### REQUIREMENT
Write only the number of lines in the data that contain the word "weight".

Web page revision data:
== Segment start ==
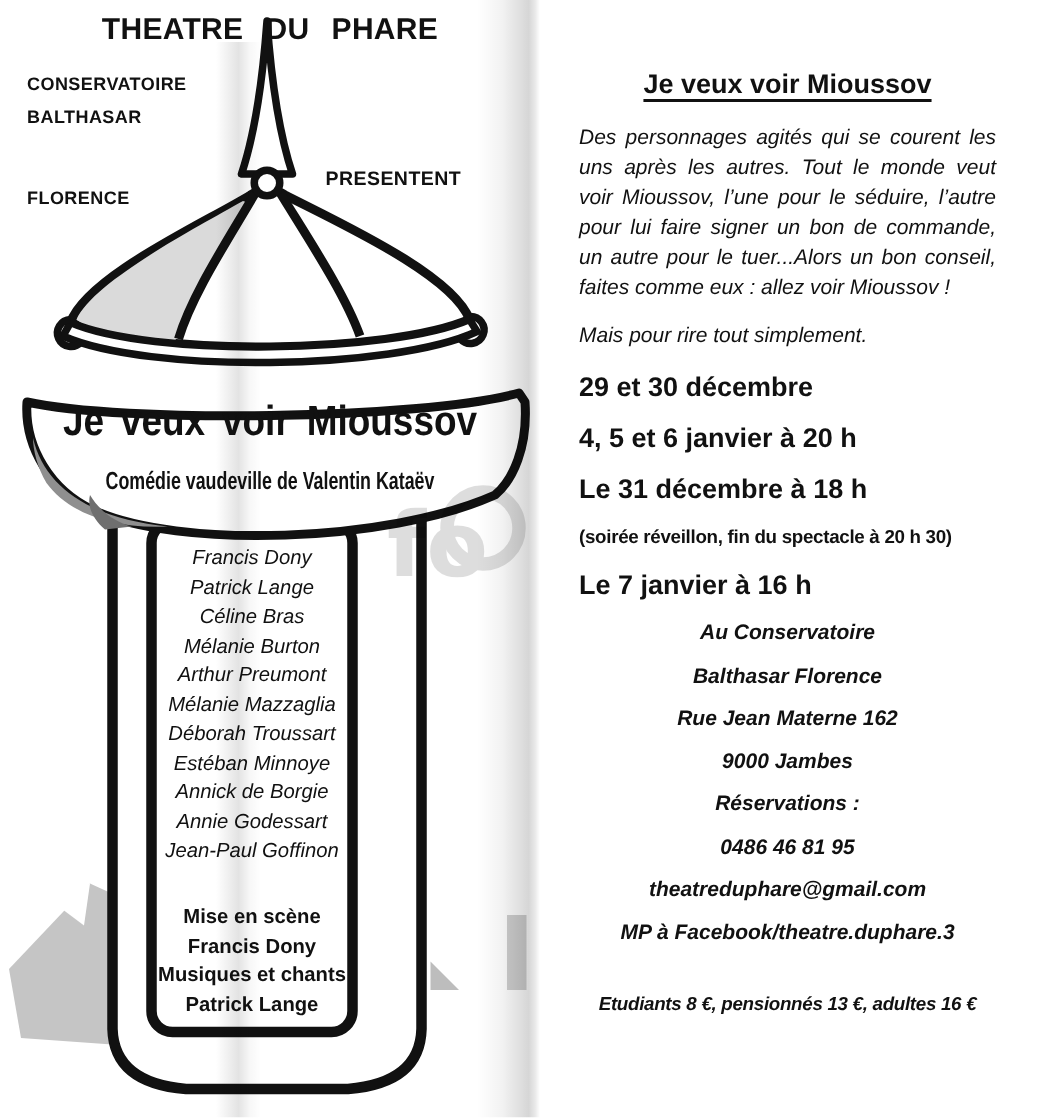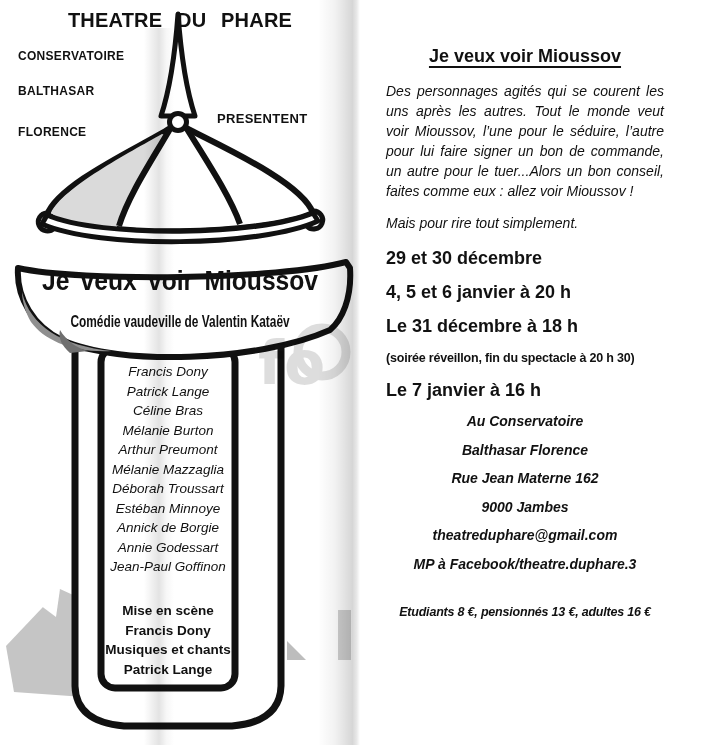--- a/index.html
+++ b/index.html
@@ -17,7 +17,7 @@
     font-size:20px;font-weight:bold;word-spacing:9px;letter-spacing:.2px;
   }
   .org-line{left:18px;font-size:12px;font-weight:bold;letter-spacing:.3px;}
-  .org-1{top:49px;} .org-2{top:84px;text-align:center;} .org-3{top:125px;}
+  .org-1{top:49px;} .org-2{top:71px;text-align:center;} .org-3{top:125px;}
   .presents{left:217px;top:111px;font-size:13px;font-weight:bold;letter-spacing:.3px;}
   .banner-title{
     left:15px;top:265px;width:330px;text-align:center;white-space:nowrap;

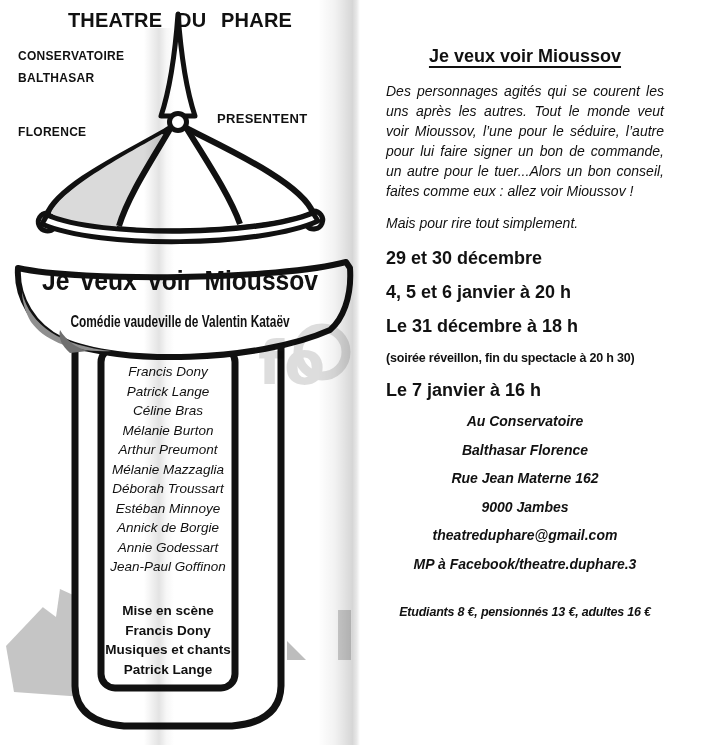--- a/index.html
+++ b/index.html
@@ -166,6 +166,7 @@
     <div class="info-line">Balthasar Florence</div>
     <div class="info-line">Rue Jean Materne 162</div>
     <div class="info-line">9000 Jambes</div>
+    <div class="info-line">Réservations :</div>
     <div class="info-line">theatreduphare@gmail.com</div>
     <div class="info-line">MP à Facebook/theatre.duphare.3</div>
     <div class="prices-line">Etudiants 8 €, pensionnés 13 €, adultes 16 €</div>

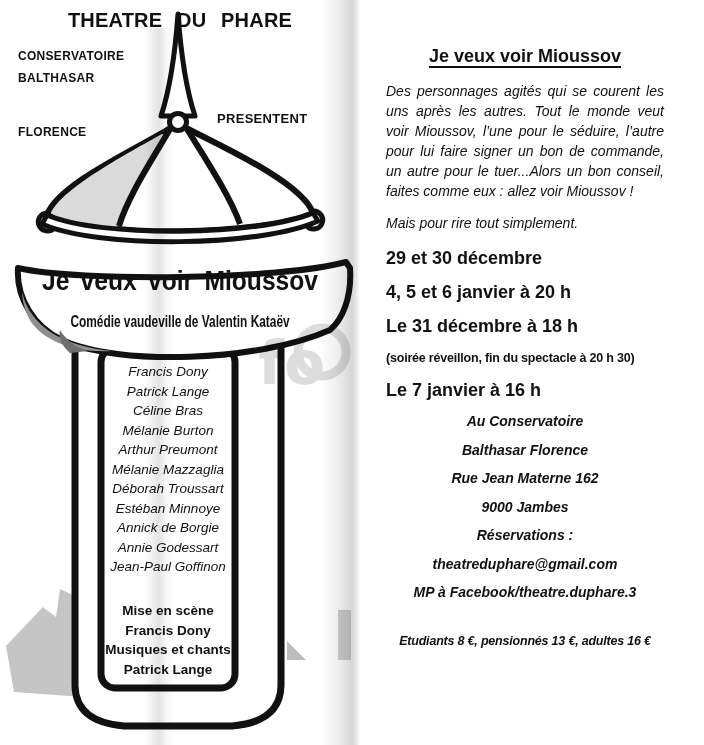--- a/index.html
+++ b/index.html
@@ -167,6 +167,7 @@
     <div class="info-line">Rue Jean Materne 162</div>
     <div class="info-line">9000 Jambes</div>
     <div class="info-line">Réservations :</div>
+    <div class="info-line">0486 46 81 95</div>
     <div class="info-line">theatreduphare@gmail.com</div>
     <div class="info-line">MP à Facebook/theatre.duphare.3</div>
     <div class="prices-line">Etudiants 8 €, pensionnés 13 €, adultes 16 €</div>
== Segment end ==
== Segment start ==
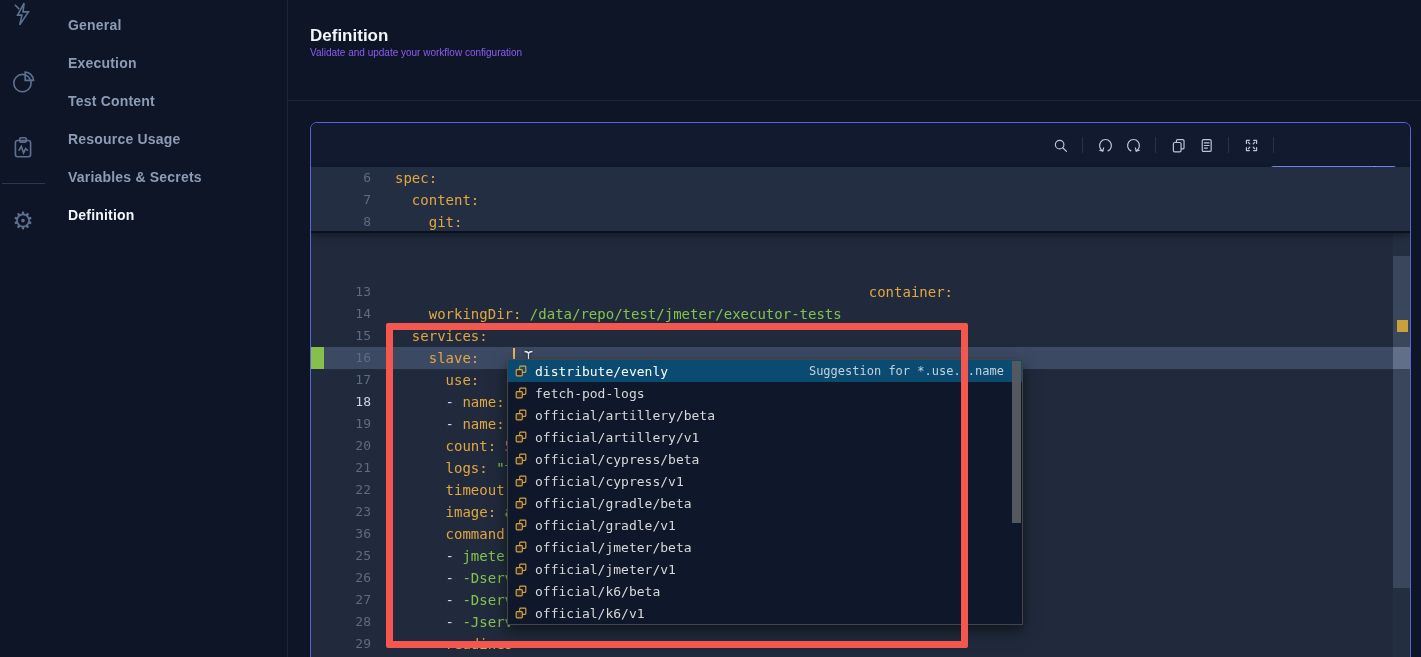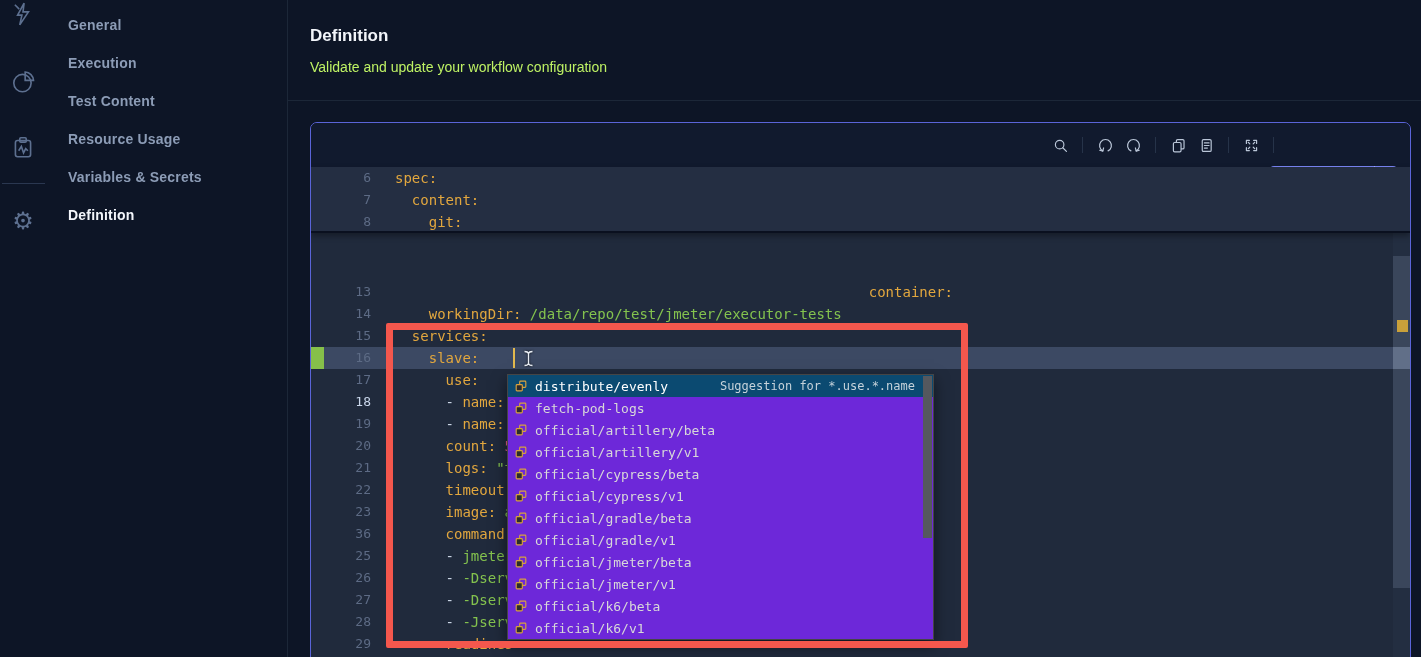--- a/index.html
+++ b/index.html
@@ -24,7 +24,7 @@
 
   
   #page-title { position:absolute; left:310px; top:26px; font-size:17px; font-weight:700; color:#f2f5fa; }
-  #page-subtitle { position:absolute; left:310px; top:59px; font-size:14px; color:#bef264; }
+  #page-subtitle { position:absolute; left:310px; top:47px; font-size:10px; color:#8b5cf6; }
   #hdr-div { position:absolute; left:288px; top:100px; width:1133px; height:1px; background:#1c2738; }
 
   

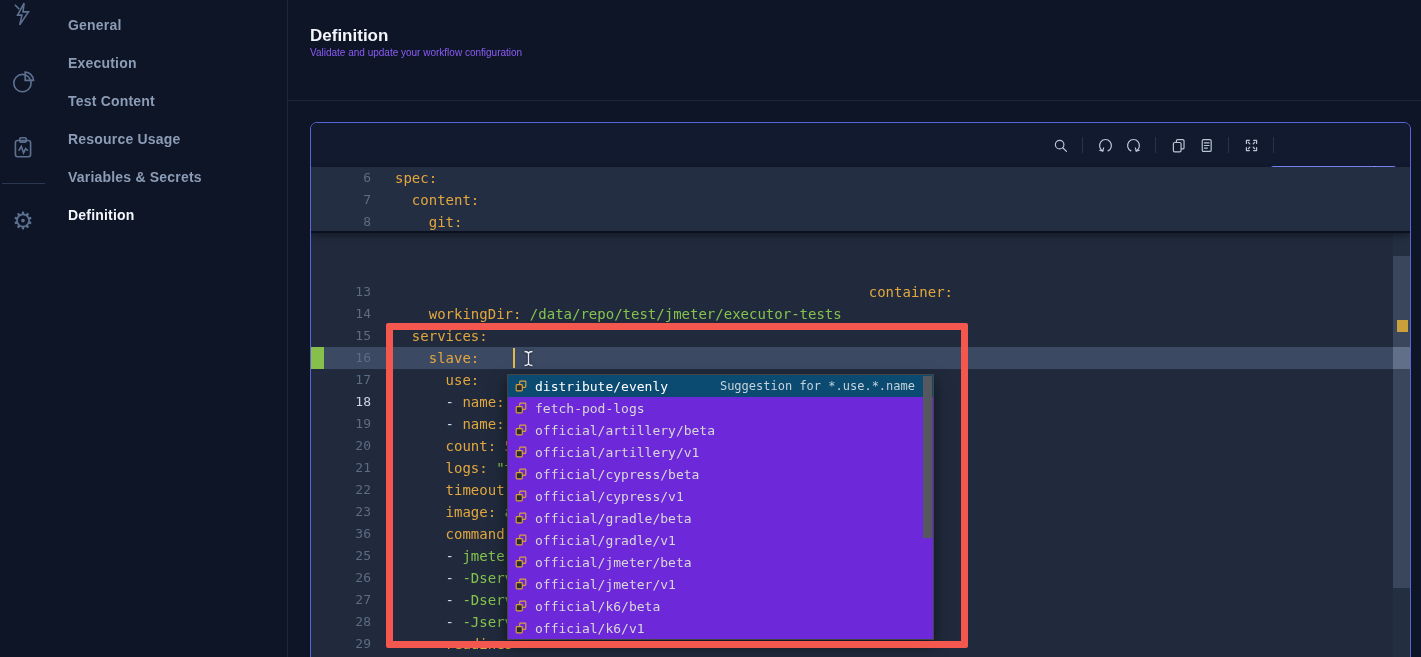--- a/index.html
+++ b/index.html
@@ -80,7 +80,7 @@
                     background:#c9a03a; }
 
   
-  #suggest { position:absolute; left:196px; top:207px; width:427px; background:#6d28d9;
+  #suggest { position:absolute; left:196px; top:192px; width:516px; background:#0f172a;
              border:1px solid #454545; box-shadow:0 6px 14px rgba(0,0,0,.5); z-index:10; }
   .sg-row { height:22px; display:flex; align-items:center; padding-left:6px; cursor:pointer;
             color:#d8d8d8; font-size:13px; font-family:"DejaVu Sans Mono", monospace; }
== Segment end ==
### ANSWER TO THE EXERCISE
4